Records from a data source:
====
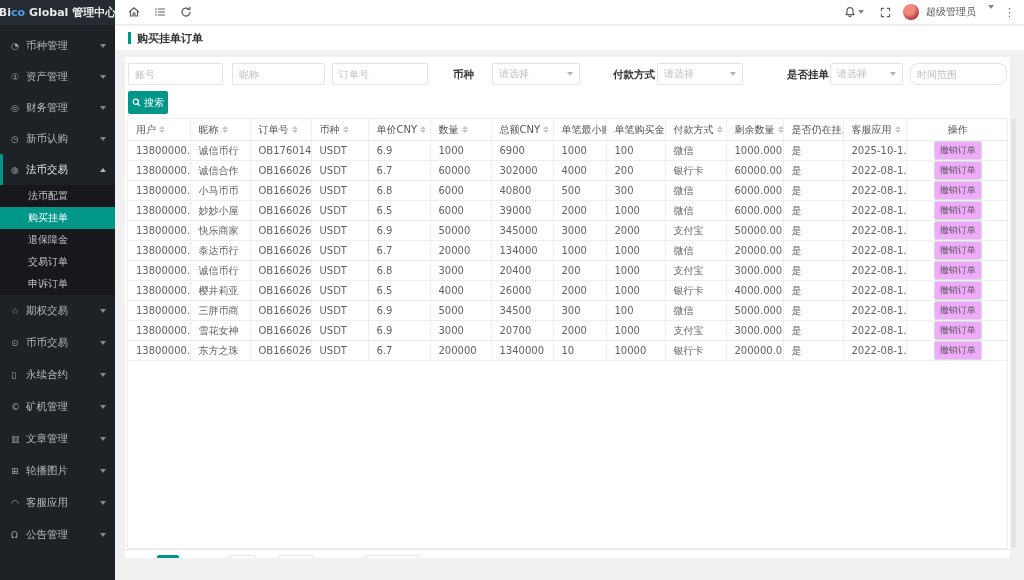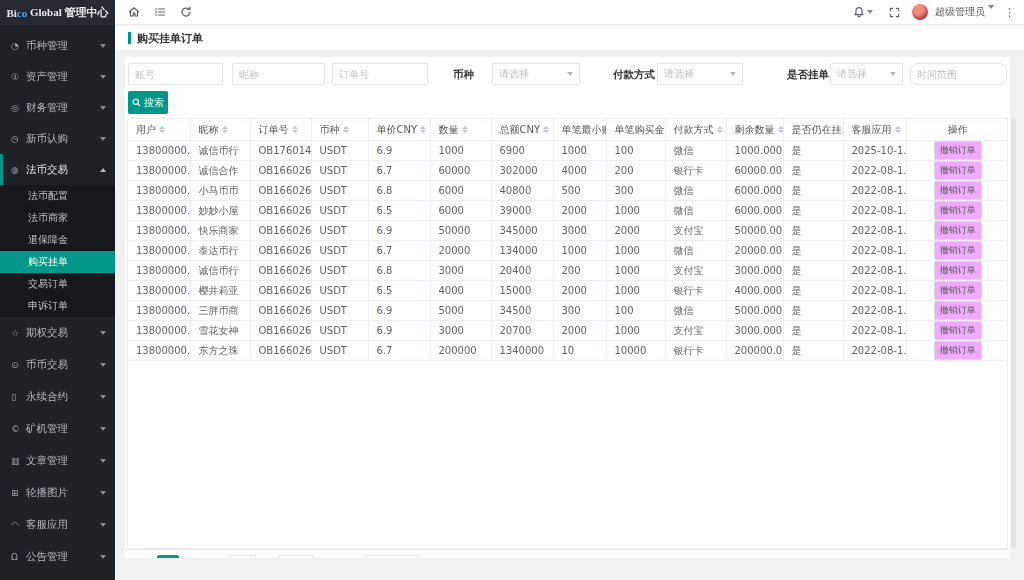"Bi" #logo { font-family: Liberation Serif, serif -> none }
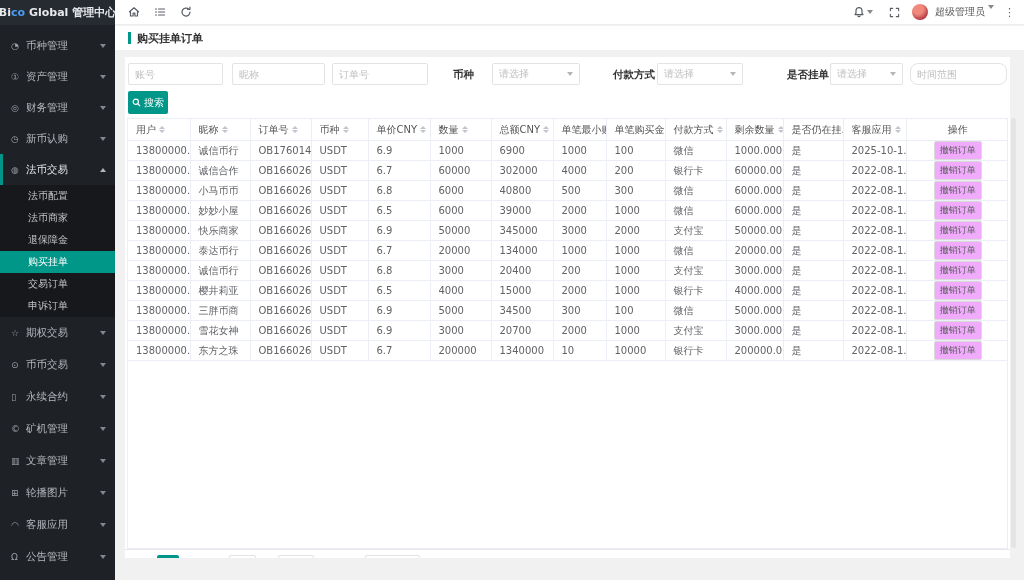"超级管理员" .user-name { gap: 3px -> 12px }
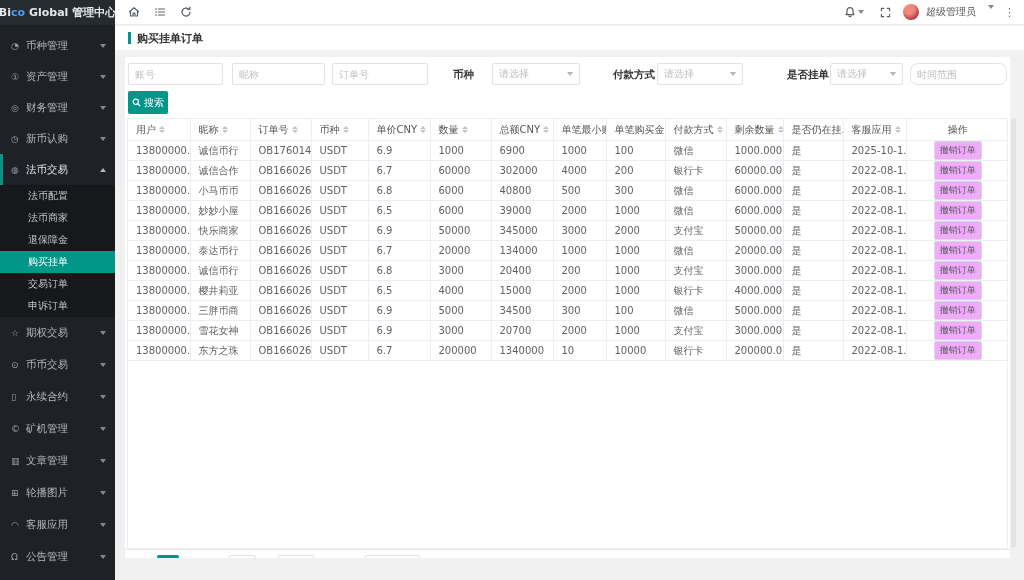"法币商家" div.sub-item { html: <div>法币商家</div> -> none }
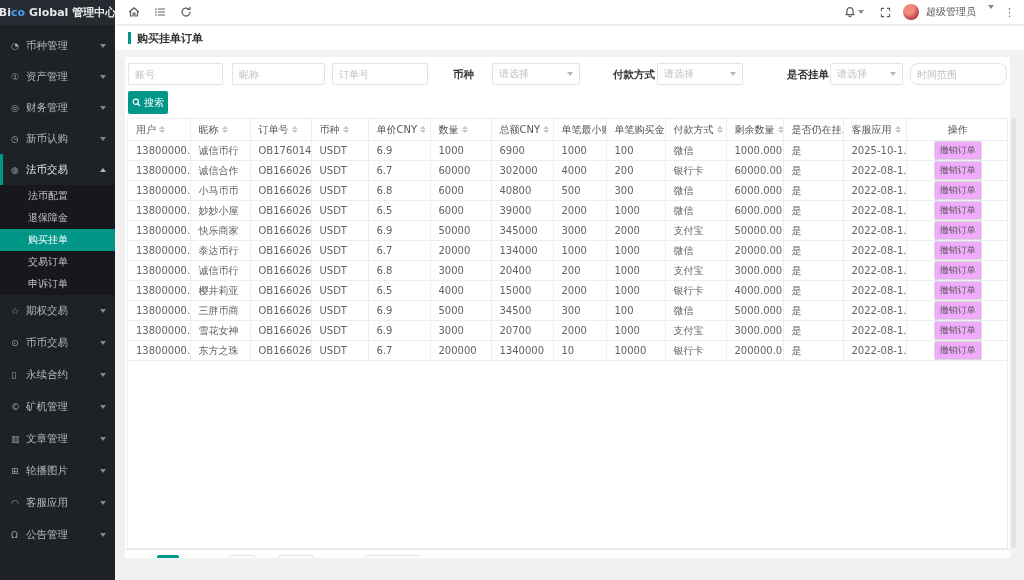"退保障金" div.sub-item { order: before "购买挂单" -> after "购买挂单" }
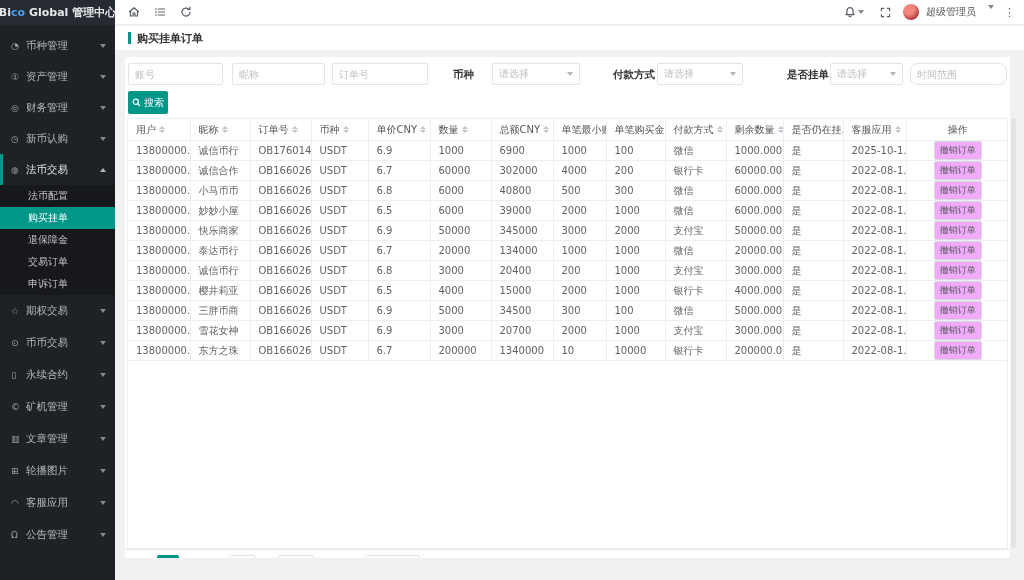"15000" td { text: 15000 -> 26000 }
====
#### Work task:
Only the lines from the one with "html: <div>法币商家</div> ->" through the end of the data, both ends included, should be written out exactly, and no pictures should appear.

#### Response area:
"法币商家" div.sub-item { html: <div>法币商家</div> -> none }
"退保障金" div.sub-item { order: before "购买挂单" -> after "购买挂单" }
"15000" td { text: 15000 -> 26000 }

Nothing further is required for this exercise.